[Source records]
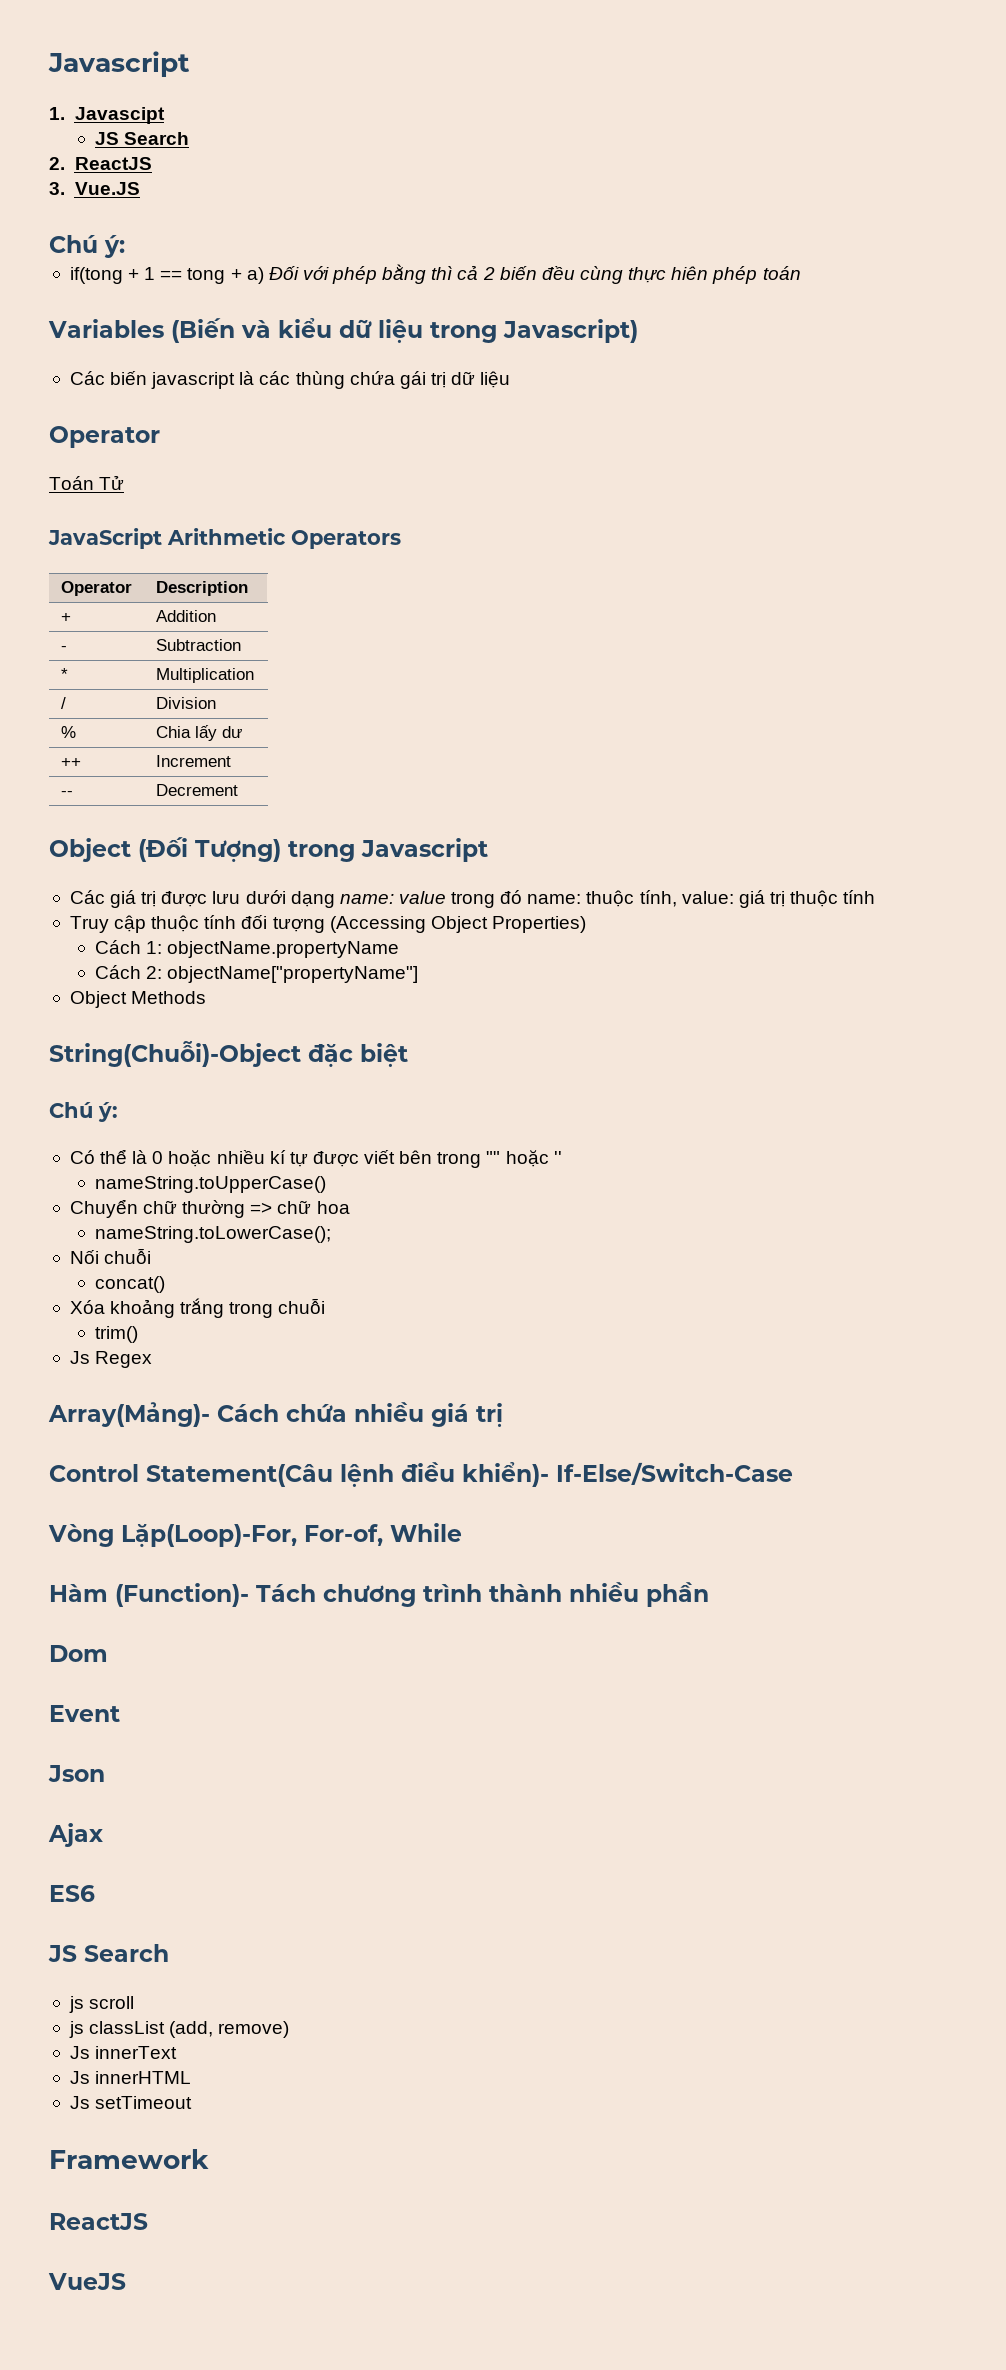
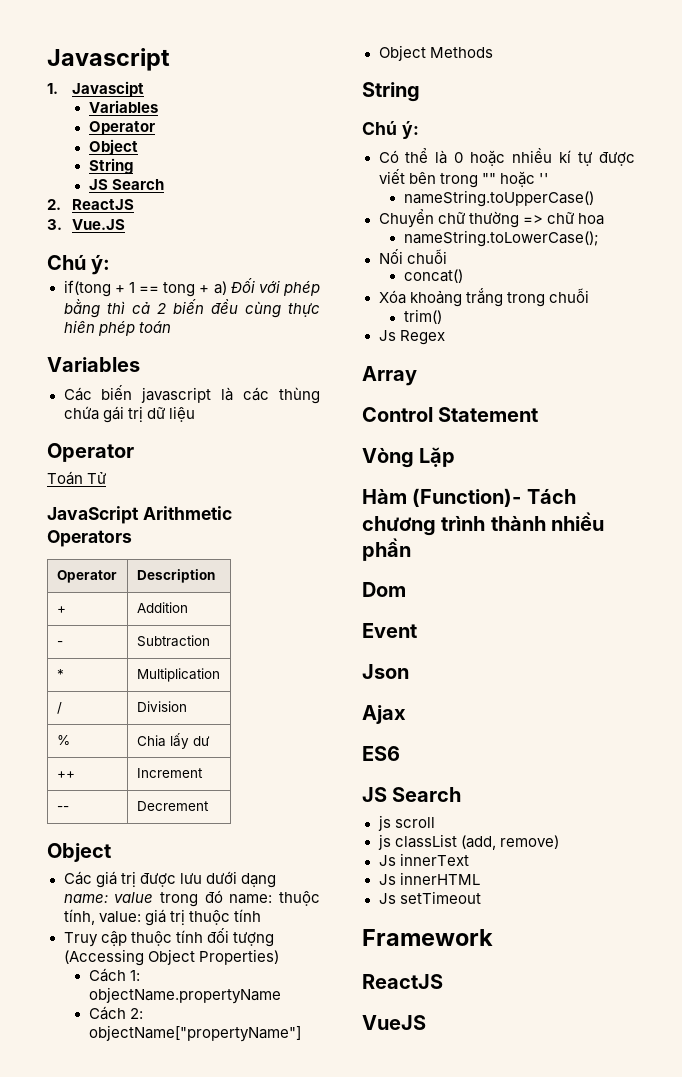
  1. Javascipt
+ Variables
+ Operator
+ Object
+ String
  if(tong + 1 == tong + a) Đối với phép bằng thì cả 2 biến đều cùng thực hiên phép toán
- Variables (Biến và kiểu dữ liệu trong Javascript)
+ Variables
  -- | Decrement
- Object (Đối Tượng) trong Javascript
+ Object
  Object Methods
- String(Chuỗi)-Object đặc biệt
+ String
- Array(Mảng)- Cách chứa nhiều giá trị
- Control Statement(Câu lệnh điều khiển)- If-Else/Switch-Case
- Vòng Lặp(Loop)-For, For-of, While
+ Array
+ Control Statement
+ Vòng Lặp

** Task prompt **
Restate each line above exactly, keeping pictures out.

** Solution to this problem **
  1. Javascipt
+ Variables
+ Operator
+ Object
+ String
  if(tong + 1 == tong + a) Đối với phép bằng thì cả 2 biến đều cùng thực hiên phép toán
- Variables (Biến và kiểu dữ liệu trong Javascript)
+ Variables
  -- | Decrement
- Object (Đối Tượng) trong Javascript
+ Object
  Object Methods
- String(Chuỗi)-Object đặc biệt
+ String
- Array(Mảng)- Cách chứa nhiều giá trị
- Control Statement(Câu lệnh điều khiển)- If-Else/Switch-Case
- Vòng Lặp(Loop)-For, For-of, While
+ Array
+ Control Statement
+ Vòng Lặp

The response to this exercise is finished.